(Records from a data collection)
━━━━━━━━━━━━━━━━━━━━━━━━━━━━━━

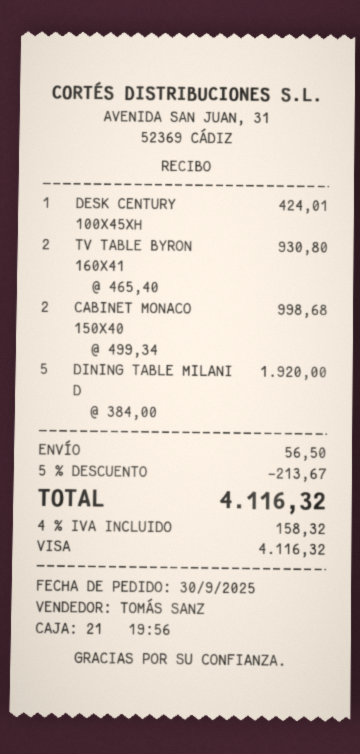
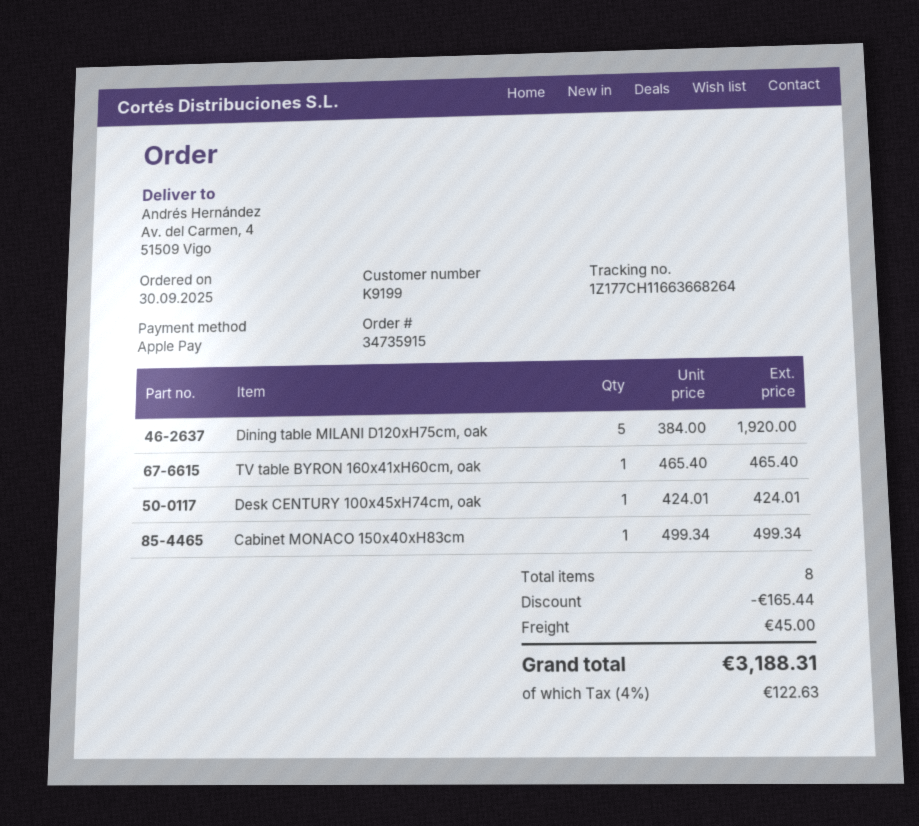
payment method: Visa -> Apple Pay
TV TABLE BYRON 160X41: 2 x 465.40 = 930.80 -> 1 x 465.40 = 465.40
CABINET MONACO 150X40: 2 x 499.34 = 998.68 -> 1 x 499.34 = 499.34
discount: 213.67 -> 165.44
shipping: 56.50 -> 45.00
tax: 4% = 158.32 -> 4% = 122.63
total: 4116.32 -> 3188.31

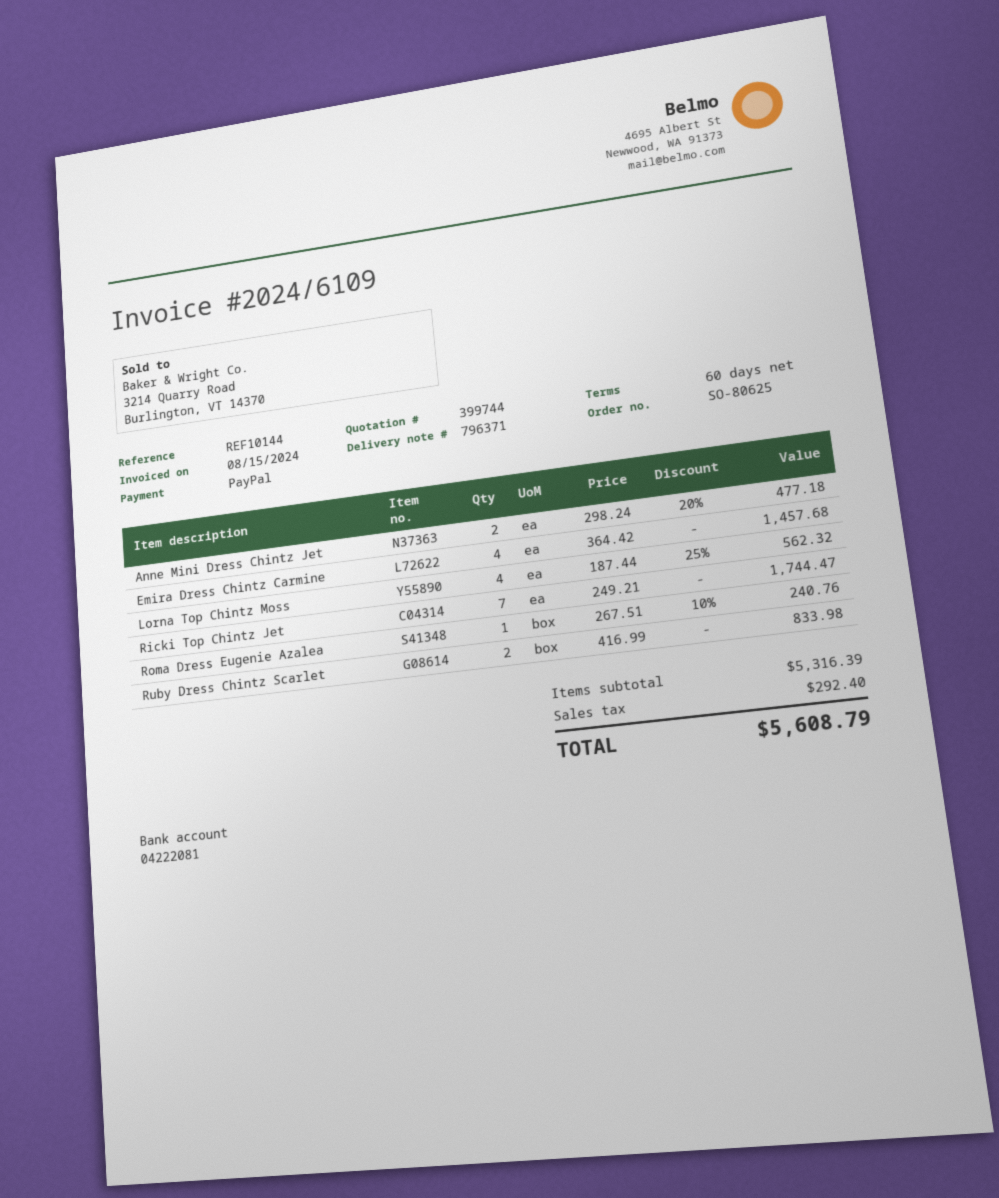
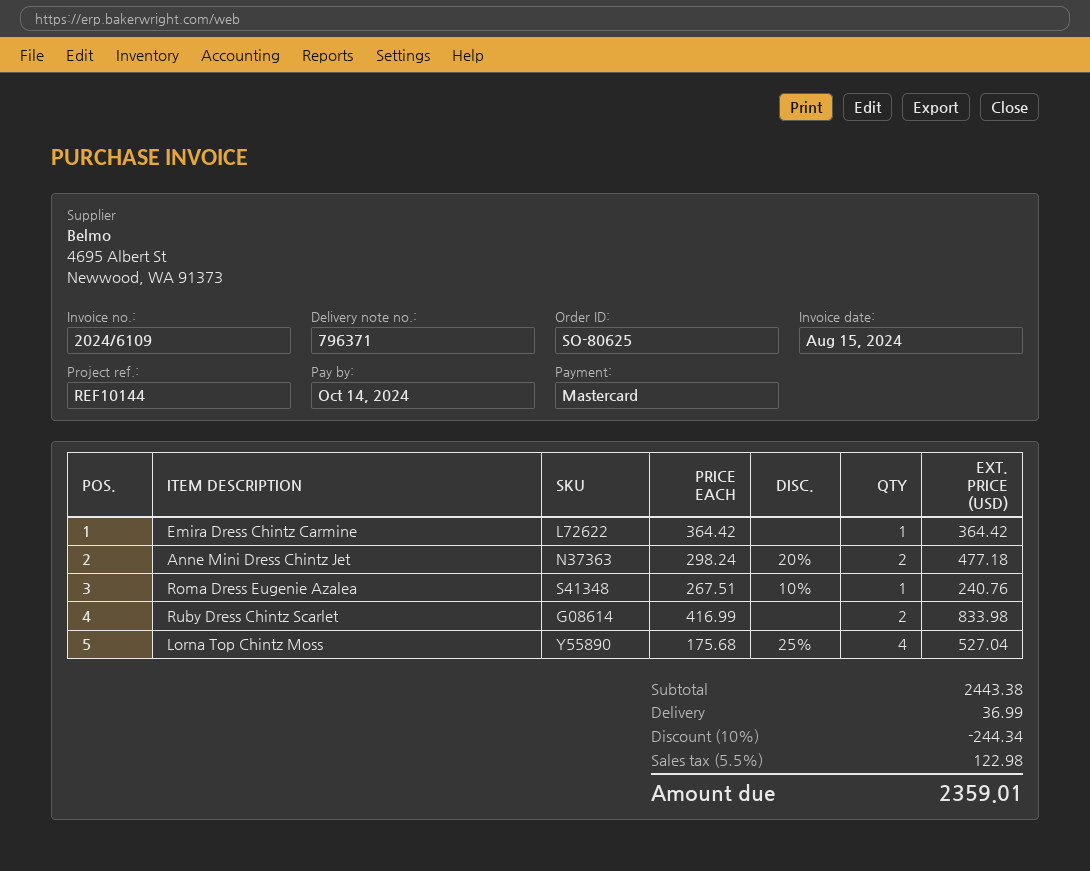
payment method: PayPal -> Mastercard
Emira Dress Chintz Carmine: 4 x 364.42 = 1457.68 -> 1 x 364.42 = 364.42
Lorna Top Chintz Moss: 4 x 187.44 - 25% = 562.32 -> 4 x 175.68 - 25% = 527.04
Ricki Top Chintz Jet: 7 x 249.21 = 1744.47 -> none
subtotal: 5316.39 -> 2443.38
discount: none -> 10% = 244.34
shipping: none -> 36.99
tax: 292.40 -> 122.98
total: 5608.79 -> 2359.01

━━━━━━━━━━━━━━━━━━━━━━━━━━━━━━

> _ABOUT THIS EXERCISE_: Each line that contains the string "Chintz" counts once; report how many such lines the entries have, giving only the number.

> _ANSWER SPACE_: 3